BEGIN Material shown

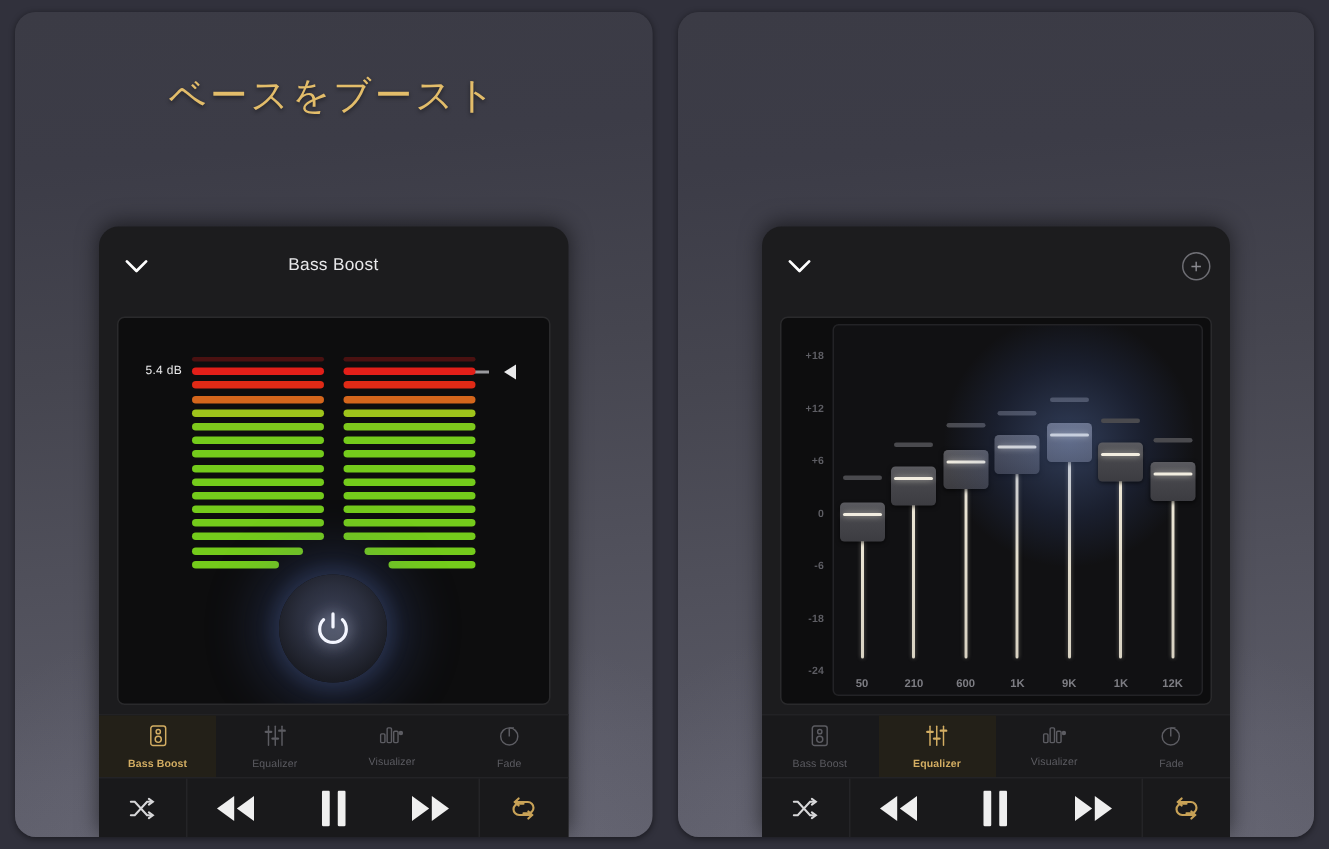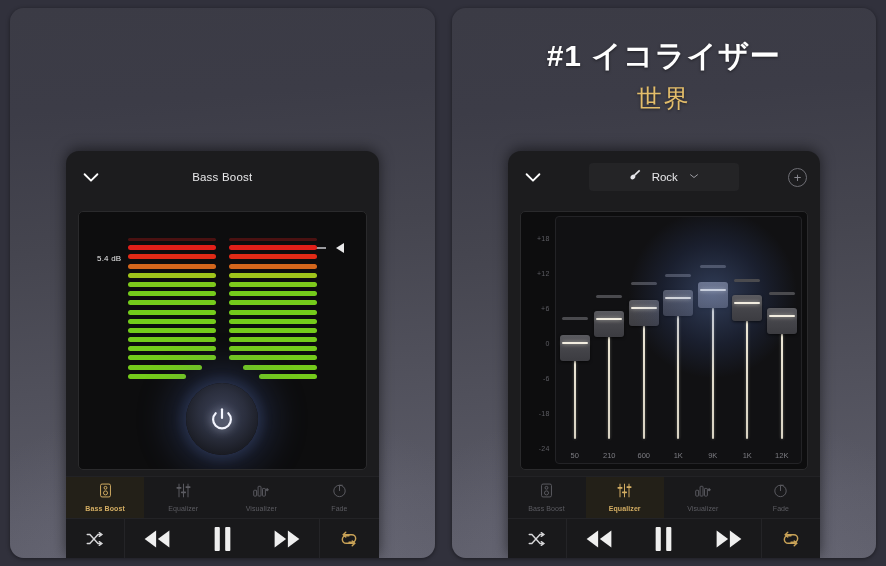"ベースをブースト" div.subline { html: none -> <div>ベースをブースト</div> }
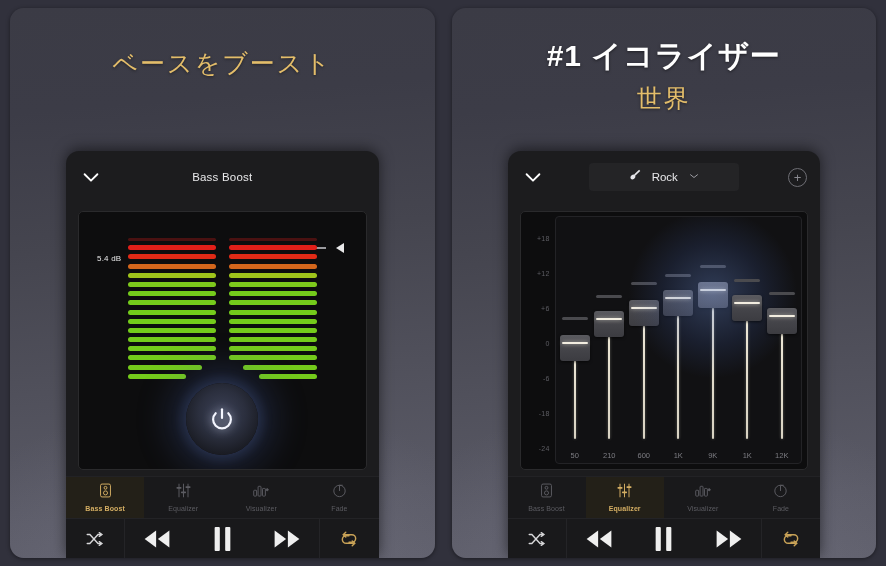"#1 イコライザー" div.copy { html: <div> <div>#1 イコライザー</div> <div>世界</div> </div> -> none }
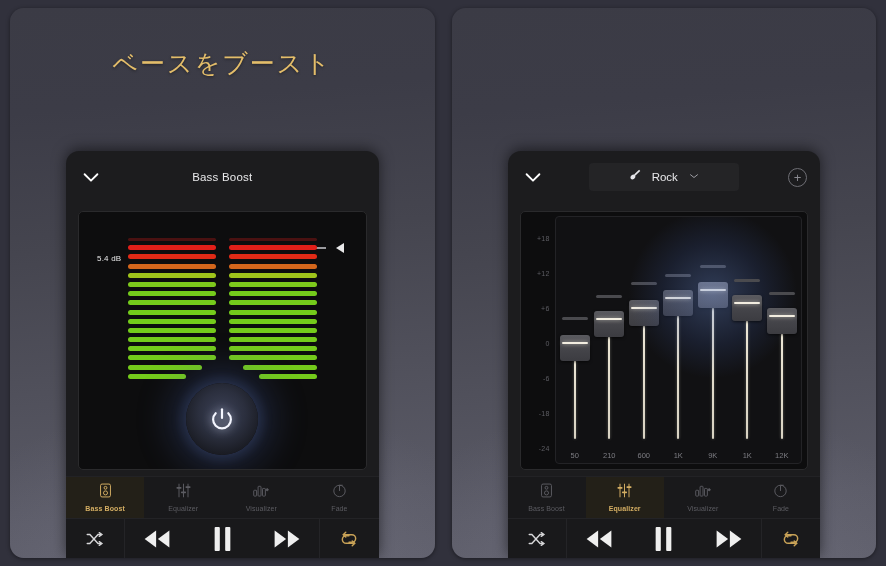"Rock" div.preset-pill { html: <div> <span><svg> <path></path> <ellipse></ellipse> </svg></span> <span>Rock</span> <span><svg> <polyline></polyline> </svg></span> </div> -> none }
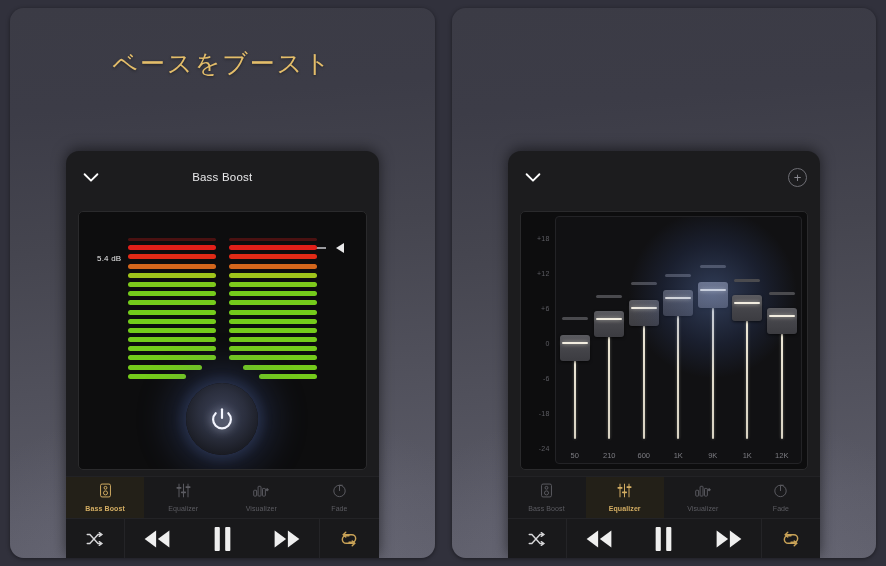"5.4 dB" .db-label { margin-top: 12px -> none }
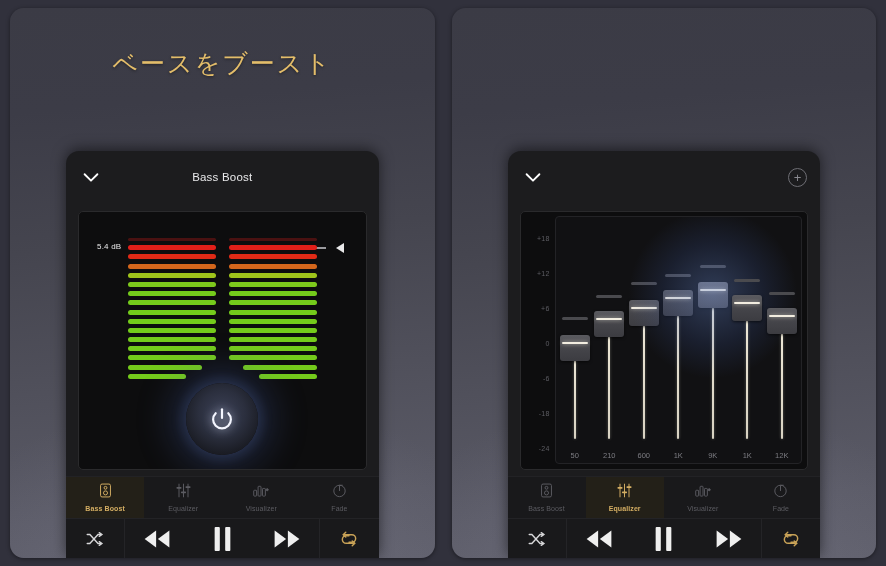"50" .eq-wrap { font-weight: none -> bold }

END Material shown
BEGIN Material shown

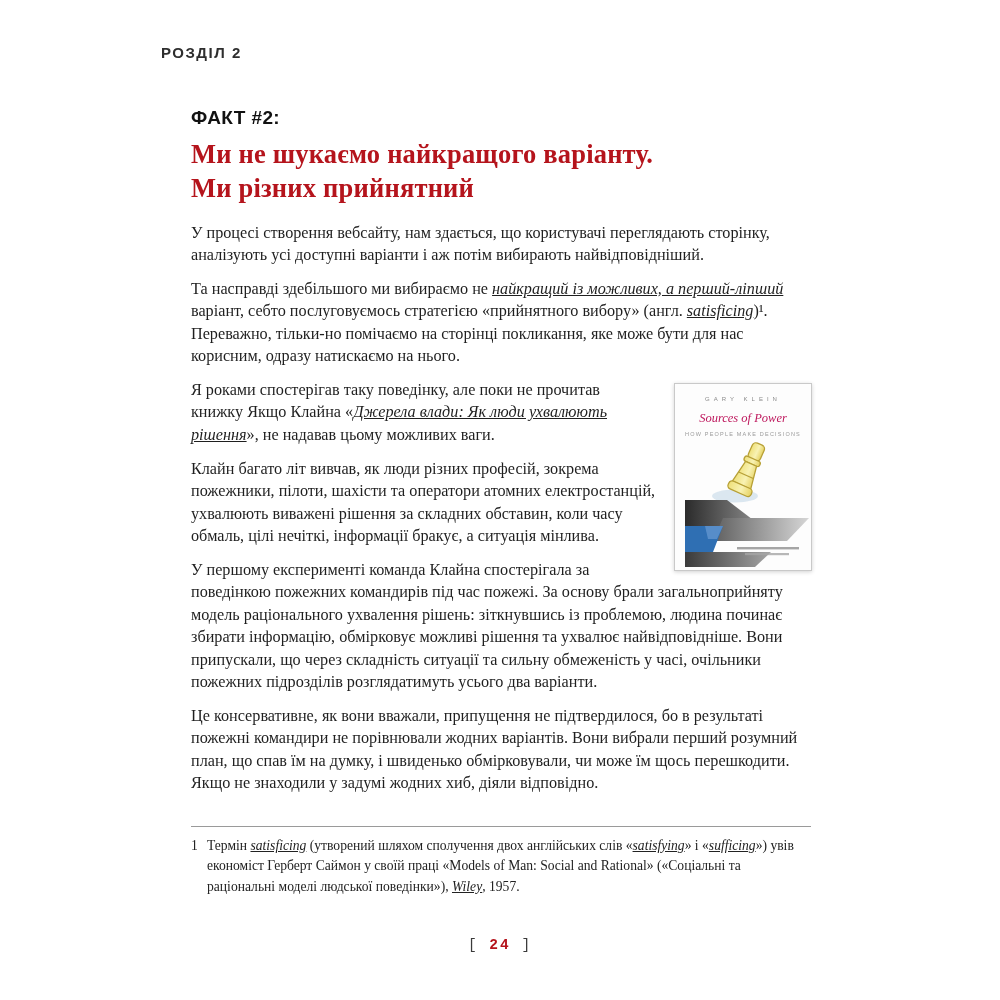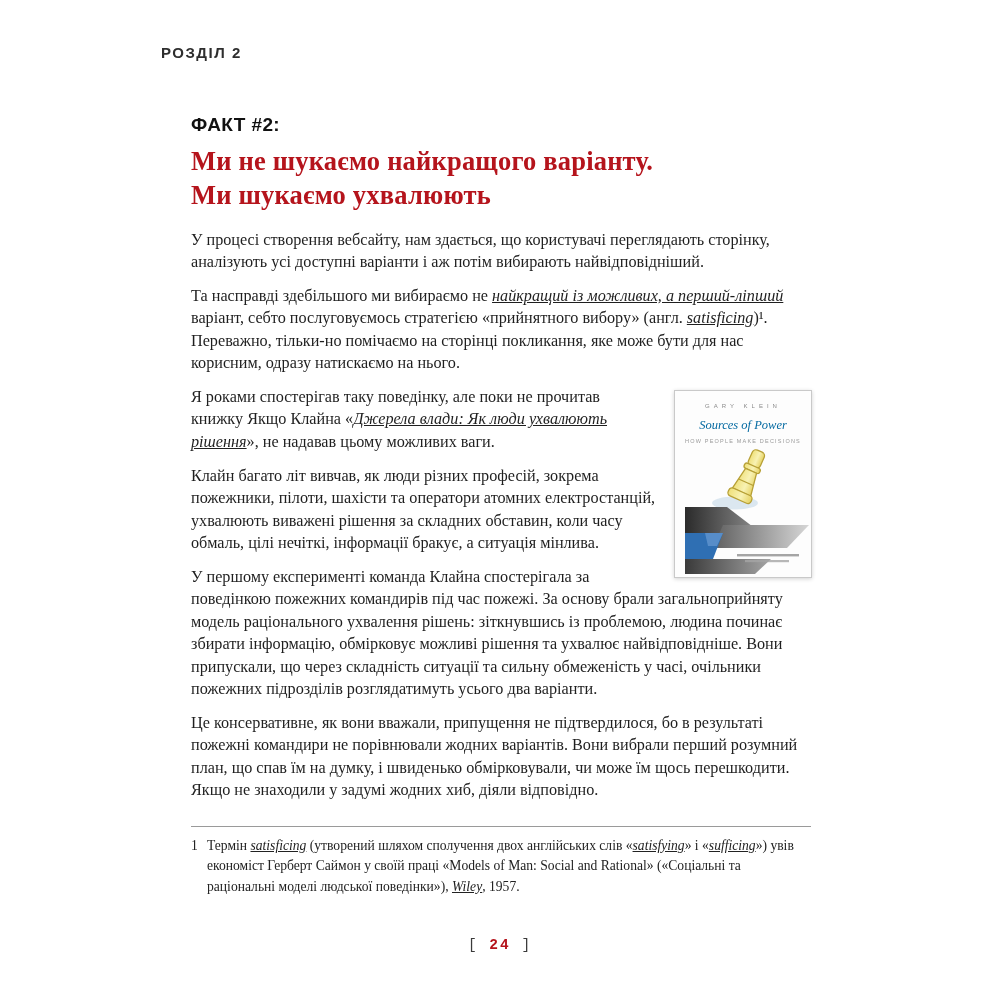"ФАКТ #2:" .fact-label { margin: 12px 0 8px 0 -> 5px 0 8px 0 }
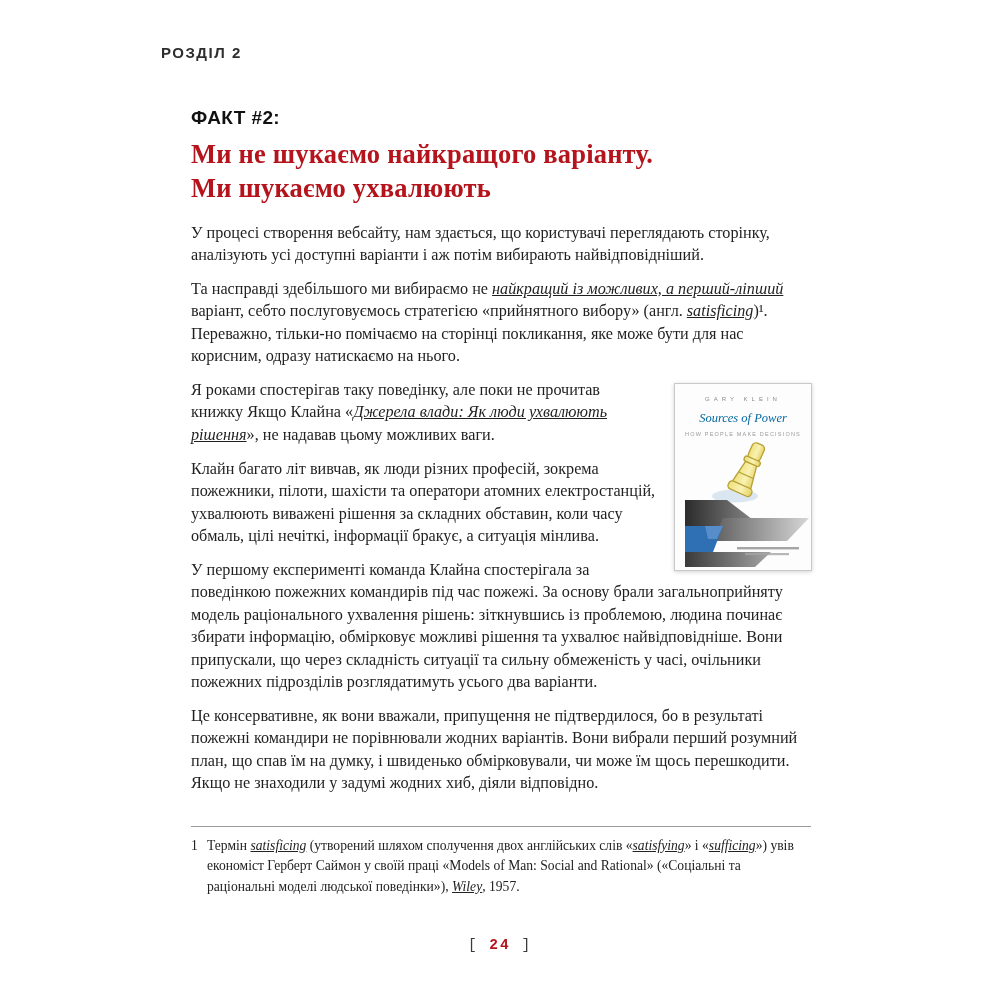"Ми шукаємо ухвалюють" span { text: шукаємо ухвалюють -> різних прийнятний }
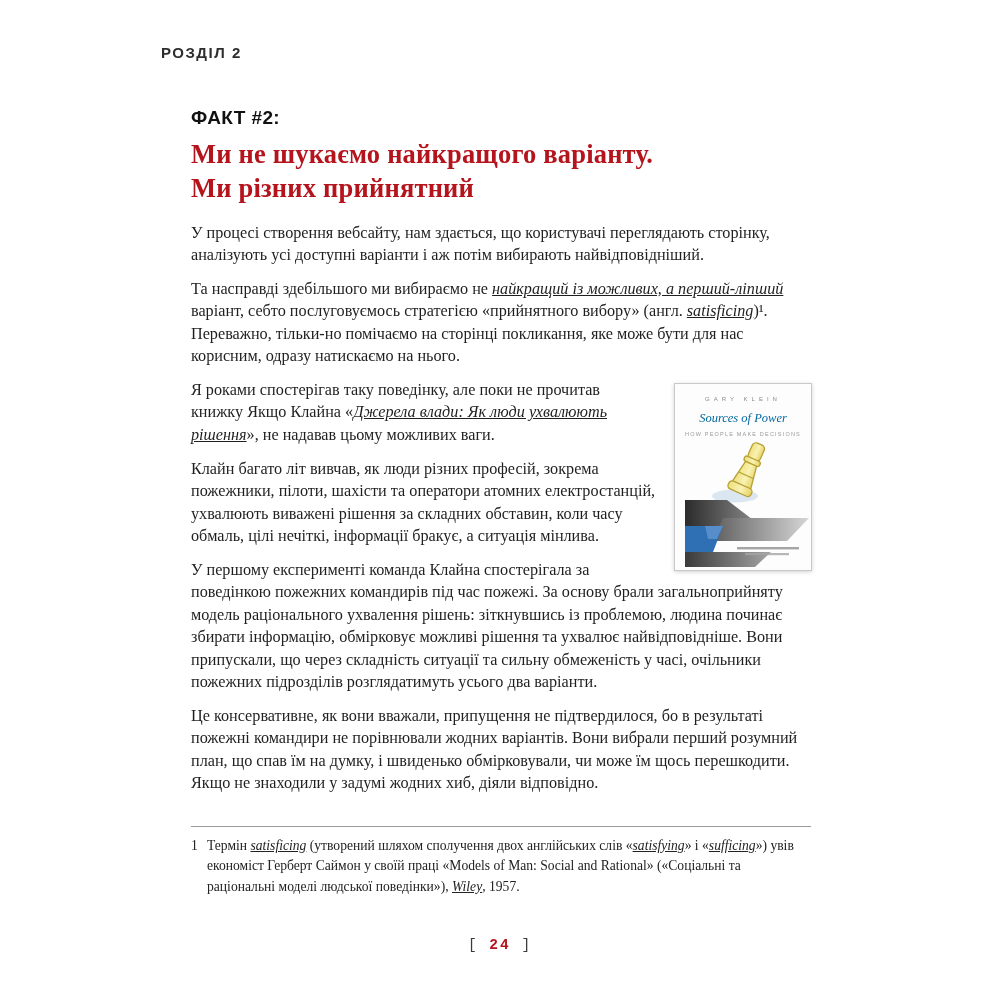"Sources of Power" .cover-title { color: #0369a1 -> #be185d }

END Material shown

■ **What to produce**:
Return the lines above from the one with "html: none ->" through the one with "html: <div> <span><svg>", verbatim and nothing else. Omit every picture.

■ **Solution to this exercise**:
"ベースをブースト" div.subline { html: none -> <div>ベースをブースト</div> }
"#1 イコライザー" div.copy { html: <div> <div>#1 イコライザー</div> <div>世界</div> </div> -> none }
"Rock" div.preset-pill { html: <div> <span><svg> <path></path> <ellipse></ellipse> </svg></span> <span>Rock</span> <span><svg> <polyline></polyline> </svg></span> </div> -> none }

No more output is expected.